INPUT FOR THIS TASK
--
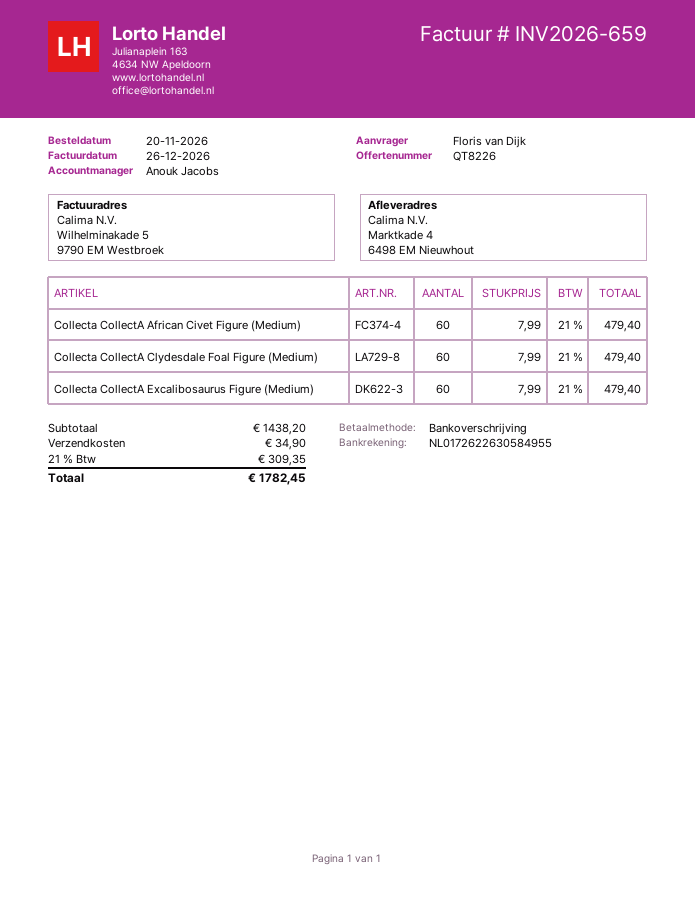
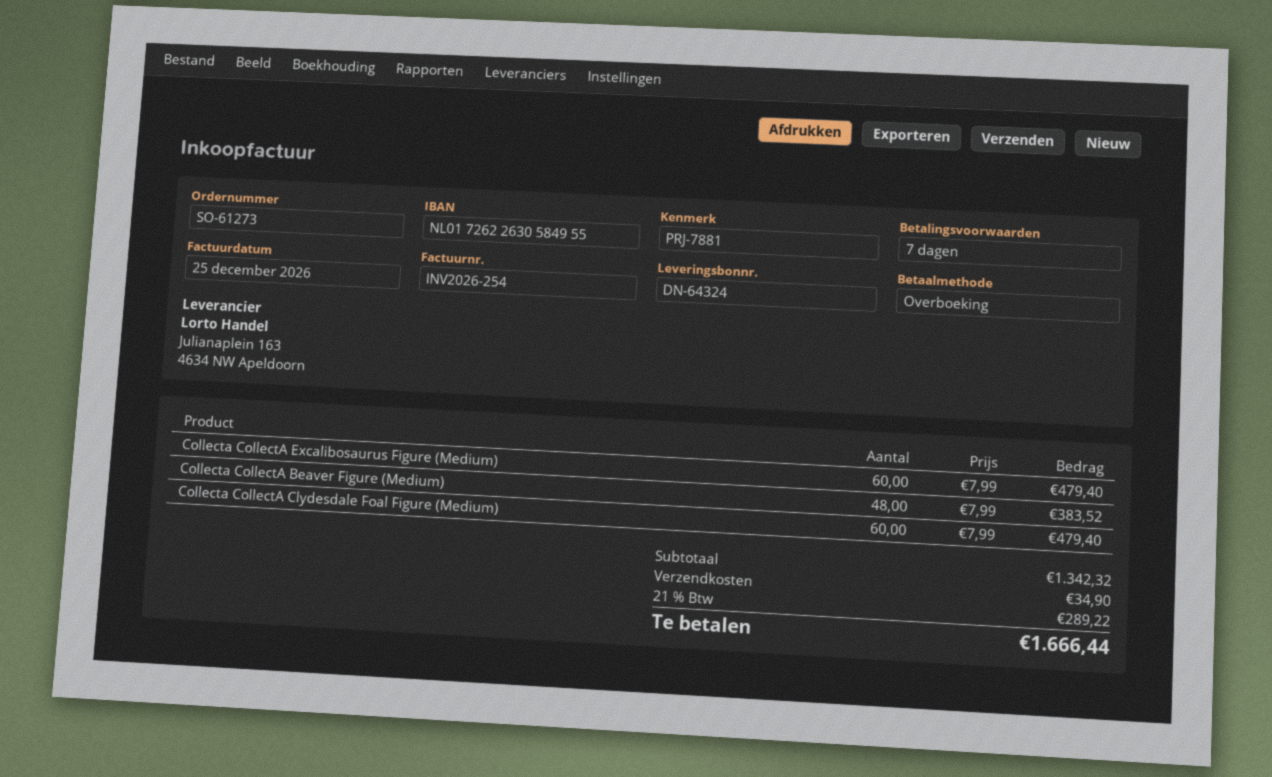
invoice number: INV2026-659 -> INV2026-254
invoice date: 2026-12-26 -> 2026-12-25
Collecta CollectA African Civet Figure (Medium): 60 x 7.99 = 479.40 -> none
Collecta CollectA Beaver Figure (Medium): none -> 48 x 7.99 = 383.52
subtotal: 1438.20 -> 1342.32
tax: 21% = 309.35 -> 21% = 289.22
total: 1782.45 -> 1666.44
--
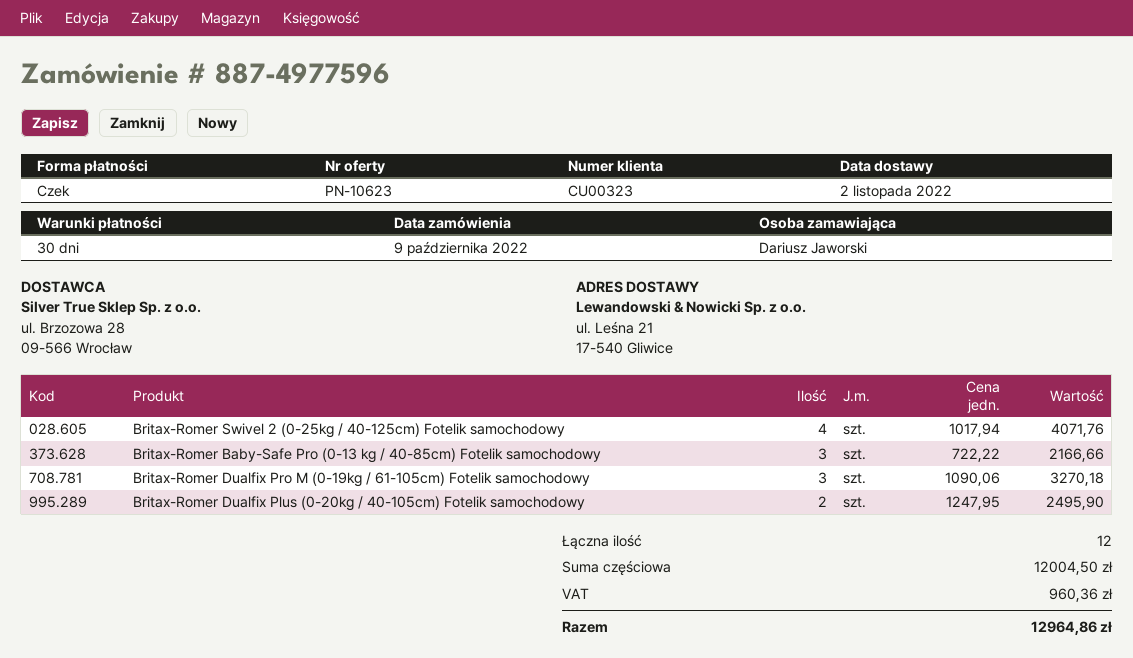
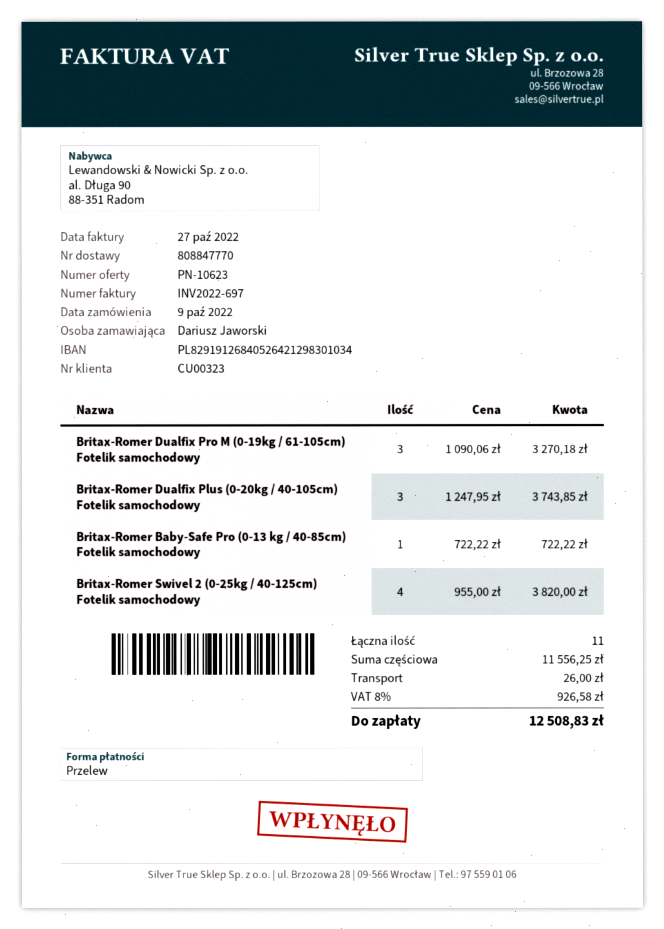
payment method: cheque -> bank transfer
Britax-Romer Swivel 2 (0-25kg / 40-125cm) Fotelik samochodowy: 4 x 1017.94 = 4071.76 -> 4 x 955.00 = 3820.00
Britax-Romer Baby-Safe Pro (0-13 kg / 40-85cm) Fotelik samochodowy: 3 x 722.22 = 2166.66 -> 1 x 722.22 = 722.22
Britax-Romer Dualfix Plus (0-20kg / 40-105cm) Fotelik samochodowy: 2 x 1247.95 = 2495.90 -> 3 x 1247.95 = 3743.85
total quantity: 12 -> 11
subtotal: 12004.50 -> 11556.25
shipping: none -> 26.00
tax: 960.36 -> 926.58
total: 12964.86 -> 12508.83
--
WORK INSTRUCTION
Reproduce the lines above, beginning at the line with "invoice number: INV2026-659 -> INV2026-254" and stopping after the line with "total: 1782.45 -> 1666.44", exactly as they are.

REPLY TO THE TASK
invoice number: INV2026-659 -> INV2026-254
invoice date: 2026-12-26 -> 2026-12-25
Collecta CollectA African Civet Figure (Medium): 60 x 7.99 = 479.40 -> none
Collecta CollectA Beaver Figure (Medium): none -> 48 x 7.99 = 383.52
subtotal: 1438.20 -> 1342.32
tax: 21% = 309.35 -> 21% = 289.22
total: 1782.45 -> 1666.44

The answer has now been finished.